> [ABOUT THIS EXERCISE] Search term "background": copy each line of the records that contains it.
/---
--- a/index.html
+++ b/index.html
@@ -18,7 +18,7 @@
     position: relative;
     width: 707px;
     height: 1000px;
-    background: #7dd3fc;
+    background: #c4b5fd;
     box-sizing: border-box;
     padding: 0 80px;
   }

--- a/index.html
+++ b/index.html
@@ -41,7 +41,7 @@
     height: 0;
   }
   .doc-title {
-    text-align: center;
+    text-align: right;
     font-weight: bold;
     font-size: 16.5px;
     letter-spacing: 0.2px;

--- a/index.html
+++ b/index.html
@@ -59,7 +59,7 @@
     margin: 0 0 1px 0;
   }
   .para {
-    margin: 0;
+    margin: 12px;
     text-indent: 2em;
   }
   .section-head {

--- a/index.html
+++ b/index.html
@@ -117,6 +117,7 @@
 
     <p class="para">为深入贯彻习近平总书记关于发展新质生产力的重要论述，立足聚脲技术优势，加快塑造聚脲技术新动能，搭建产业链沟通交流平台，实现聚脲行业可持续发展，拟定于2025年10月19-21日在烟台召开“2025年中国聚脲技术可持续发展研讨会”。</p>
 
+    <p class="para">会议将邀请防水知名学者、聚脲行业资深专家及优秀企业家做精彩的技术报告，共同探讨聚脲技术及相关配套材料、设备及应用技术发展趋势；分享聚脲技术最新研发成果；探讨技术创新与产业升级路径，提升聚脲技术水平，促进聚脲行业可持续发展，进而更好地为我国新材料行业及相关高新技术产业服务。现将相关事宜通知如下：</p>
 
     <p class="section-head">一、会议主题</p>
\---
/---
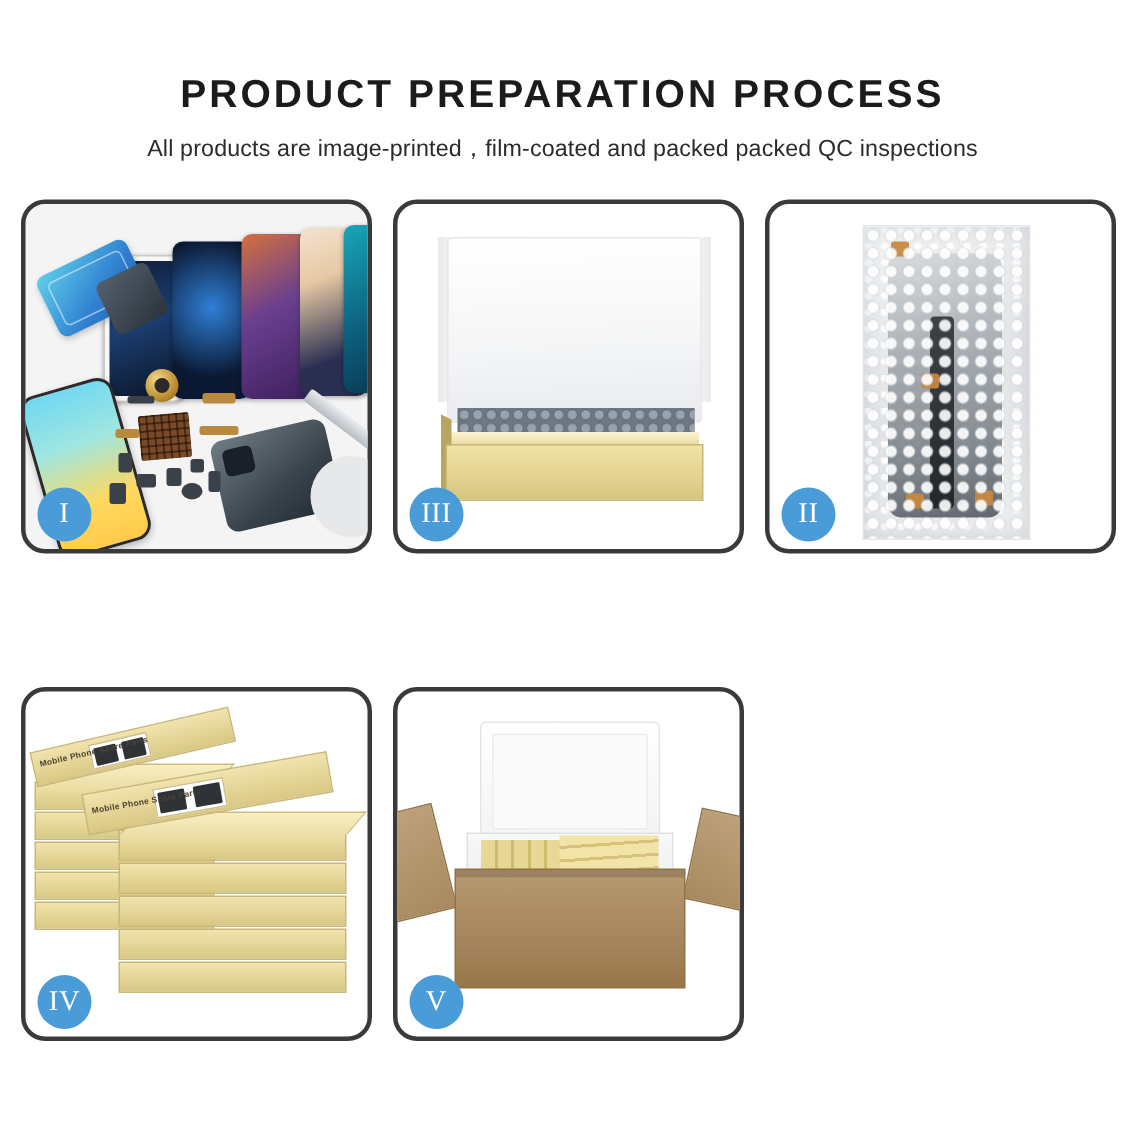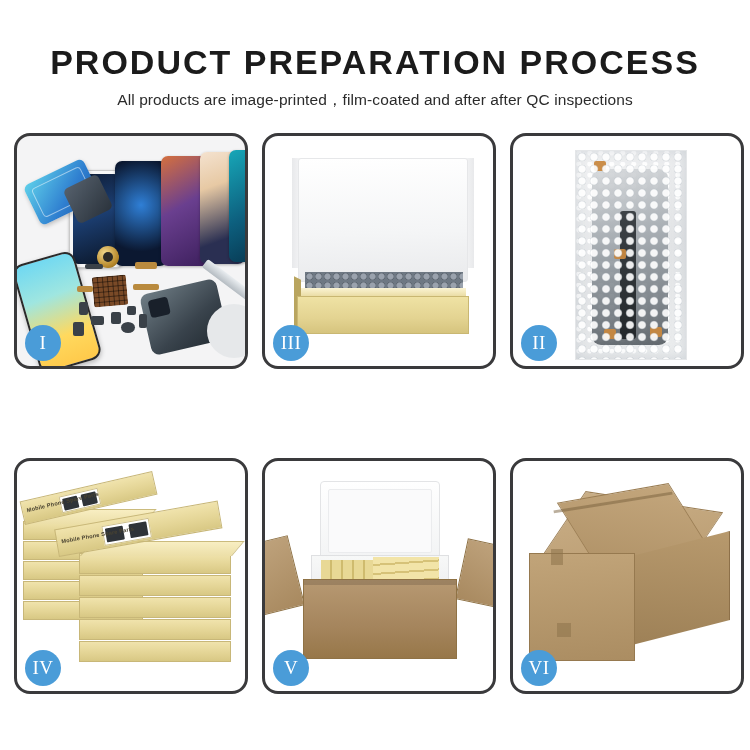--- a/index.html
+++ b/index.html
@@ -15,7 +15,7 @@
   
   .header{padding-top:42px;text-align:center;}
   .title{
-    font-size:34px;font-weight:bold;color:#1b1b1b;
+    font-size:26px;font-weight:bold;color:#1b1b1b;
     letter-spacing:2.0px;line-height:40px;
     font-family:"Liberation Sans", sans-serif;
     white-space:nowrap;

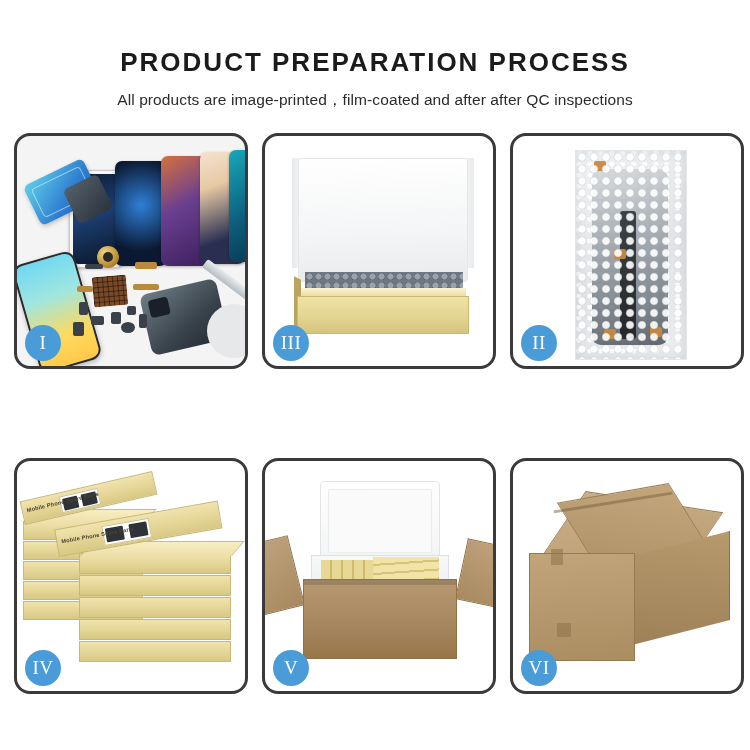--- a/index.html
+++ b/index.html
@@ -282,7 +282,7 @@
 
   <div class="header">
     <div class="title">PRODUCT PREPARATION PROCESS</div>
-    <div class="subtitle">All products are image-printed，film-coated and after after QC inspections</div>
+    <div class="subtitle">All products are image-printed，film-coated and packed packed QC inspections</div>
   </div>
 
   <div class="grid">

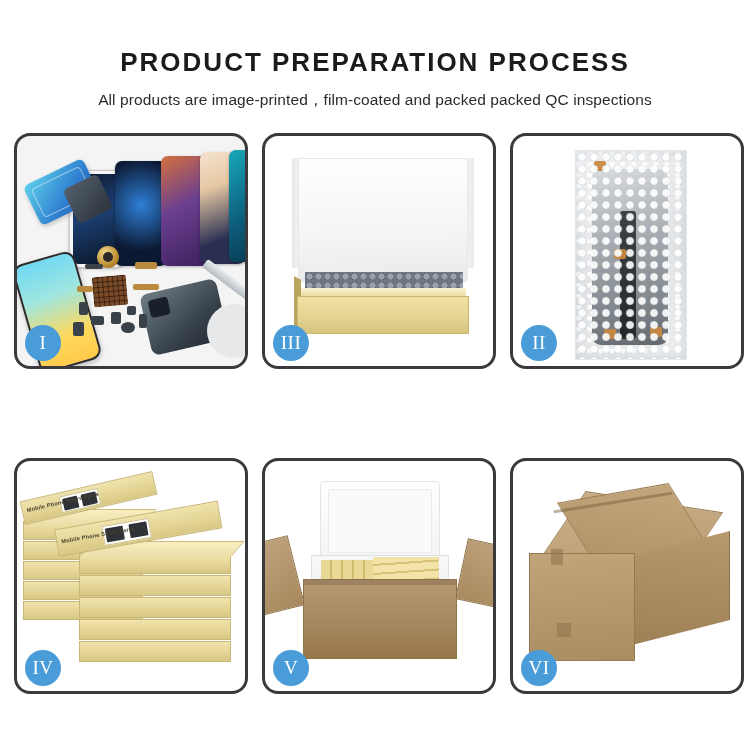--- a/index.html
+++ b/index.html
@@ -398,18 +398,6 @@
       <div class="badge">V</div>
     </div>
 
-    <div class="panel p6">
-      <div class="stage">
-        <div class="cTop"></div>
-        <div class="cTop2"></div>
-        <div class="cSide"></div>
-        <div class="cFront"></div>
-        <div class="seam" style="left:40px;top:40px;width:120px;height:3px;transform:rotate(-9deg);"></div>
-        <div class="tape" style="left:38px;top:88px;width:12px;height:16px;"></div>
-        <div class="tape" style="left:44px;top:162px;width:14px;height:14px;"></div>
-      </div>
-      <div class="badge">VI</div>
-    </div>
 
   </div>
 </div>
\---
> [SOLUTION FOR THIS TASK]
-    background: #7dd3fc;
+    background: #c4b5fd;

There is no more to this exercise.